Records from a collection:
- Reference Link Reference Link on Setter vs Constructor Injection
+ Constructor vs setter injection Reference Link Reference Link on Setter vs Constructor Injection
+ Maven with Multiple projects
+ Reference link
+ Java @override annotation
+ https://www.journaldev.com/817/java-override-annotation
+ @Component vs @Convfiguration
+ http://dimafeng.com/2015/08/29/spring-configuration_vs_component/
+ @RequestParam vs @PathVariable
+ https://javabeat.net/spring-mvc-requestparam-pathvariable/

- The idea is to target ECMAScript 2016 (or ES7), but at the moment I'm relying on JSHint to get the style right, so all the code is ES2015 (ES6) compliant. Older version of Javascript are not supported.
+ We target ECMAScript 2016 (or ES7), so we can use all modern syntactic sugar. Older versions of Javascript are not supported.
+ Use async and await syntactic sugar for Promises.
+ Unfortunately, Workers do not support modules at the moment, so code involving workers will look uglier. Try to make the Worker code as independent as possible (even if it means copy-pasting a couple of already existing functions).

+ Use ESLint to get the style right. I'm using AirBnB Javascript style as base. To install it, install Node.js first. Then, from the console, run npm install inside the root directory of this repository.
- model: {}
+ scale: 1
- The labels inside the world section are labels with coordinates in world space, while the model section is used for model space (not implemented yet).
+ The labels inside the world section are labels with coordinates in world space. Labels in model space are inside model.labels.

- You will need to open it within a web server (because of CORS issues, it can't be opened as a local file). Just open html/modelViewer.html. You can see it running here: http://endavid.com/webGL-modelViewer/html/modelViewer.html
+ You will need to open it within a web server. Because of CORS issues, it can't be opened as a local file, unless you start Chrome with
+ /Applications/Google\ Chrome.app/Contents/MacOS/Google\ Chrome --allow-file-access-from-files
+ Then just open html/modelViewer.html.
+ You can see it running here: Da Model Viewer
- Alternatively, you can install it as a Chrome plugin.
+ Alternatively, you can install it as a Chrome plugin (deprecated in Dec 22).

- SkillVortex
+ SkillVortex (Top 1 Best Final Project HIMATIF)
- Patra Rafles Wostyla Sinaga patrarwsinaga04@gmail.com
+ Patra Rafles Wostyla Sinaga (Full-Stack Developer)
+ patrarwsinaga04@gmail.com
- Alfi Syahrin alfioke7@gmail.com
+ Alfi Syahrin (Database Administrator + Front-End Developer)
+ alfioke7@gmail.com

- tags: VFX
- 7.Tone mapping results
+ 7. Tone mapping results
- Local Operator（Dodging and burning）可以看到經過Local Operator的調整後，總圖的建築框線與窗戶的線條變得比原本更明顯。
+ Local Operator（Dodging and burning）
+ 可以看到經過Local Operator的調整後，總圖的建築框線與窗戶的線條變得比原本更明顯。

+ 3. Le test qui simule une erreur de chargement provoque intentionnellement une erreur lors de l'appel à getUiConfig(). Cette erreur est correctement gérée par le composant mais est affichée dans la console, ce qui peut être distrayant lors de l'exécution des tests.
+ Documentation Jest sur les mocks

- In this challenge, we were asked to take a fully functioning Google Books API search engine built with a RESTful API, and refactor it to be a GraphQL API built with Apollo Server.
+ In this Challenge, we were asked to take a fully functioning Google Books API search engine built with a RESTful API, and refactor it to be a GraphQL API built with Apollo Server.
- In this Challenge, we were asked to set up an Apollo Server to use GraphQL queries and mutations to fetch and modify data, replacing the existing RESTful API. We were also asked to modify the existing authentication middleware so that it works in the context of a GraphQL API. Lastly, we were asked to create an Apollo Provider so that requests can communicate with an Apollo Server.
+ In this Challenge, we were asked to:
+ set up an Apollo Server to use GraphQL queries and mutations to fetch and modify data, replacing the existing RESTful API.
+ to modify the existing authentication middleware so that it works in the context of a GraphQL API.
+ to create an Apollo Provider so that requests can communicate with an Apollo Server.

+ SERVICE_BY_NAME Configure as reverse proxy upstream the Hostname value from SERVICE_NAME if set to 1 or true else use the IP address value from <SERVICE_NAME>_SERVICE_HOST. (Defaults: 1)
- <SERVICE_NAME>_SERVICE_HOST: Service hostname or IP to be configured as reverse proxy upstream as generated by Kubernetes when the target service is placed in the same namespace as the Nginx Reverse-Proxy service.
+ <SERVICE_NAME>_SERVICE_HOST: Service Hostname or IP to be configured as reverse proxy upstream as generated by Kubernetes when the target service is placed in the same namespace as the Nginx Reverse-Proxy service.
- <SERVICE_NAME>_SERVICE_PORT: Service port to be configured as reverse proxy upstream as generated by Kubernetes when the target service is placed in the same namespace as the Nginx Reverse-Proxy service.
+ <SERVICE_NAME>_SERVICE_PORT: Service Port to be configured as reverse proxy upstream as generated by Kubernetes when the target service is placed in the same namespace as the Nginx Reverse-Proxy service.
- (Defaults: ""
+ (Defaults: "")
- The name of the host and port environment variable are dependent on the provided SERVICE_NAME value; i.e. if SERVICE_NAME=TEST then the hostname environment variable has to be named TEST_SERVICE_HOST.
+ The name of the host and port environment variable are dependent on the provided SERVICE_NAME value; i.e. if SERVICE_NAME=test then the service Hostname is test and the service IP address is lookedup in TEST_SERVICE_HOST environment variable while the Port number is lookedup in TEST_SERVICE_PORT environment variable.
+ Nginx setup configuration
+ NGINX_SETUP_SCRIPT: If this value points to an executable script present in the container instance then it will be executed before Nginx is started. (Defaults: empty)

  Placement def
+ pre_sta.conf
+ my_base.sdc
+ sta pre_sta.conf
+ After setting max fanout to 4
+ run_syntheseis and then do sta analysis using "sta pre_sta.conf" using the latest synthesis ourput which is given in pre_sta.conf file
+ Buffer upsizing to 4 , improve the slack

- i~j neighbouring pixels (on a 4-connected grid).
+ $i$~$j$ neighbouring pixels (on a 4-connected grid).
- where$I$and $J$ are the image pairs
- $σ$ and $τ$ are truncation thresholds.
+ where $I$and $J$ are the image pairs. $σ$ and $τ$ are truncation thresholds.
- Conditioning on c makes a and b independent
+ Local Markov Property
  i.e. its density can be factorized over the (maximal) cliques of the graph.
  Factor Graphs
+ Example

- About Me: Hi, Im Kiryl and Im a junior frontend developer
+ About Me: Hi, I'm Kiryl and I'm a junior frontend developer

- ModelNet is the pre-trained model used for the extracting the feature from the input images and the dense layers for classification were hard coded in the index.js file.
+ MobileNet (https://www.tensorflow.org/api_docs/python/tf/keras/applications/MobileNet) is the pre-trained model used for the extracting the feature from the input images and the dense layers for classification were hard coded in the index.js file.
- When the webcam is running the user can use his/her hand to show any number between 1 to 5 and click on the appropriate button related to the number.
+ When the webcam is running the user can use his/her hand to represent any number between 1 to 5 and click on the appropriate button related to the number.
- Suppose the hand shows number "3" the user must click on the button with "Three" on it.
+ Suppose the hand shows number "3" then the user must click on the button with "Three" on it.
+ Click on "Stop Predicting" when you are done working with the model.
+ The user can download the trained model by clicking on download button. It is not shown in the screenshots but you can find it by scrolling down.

EXERCISE PROMPT
Above are records; repeat only the lines starting at the line with "- The idea is" and ending at the line with "sugar for Promises.", exactly as they appear, both included.

EXERCISE RESULT
- The idea is to target ECMAScript 2016 (or ES7), but at the moment I'm relying on JSHint to get the style right, so all the code is ES2015 (ES6) compliant. Older version of Javascript are not supported.
+ We target ECMAScript 2016 (or ES7), so we can use all modern syntactic sugar. Older versions of Javascript are not supported.
+ Use async and await syntactic sugar for Promises.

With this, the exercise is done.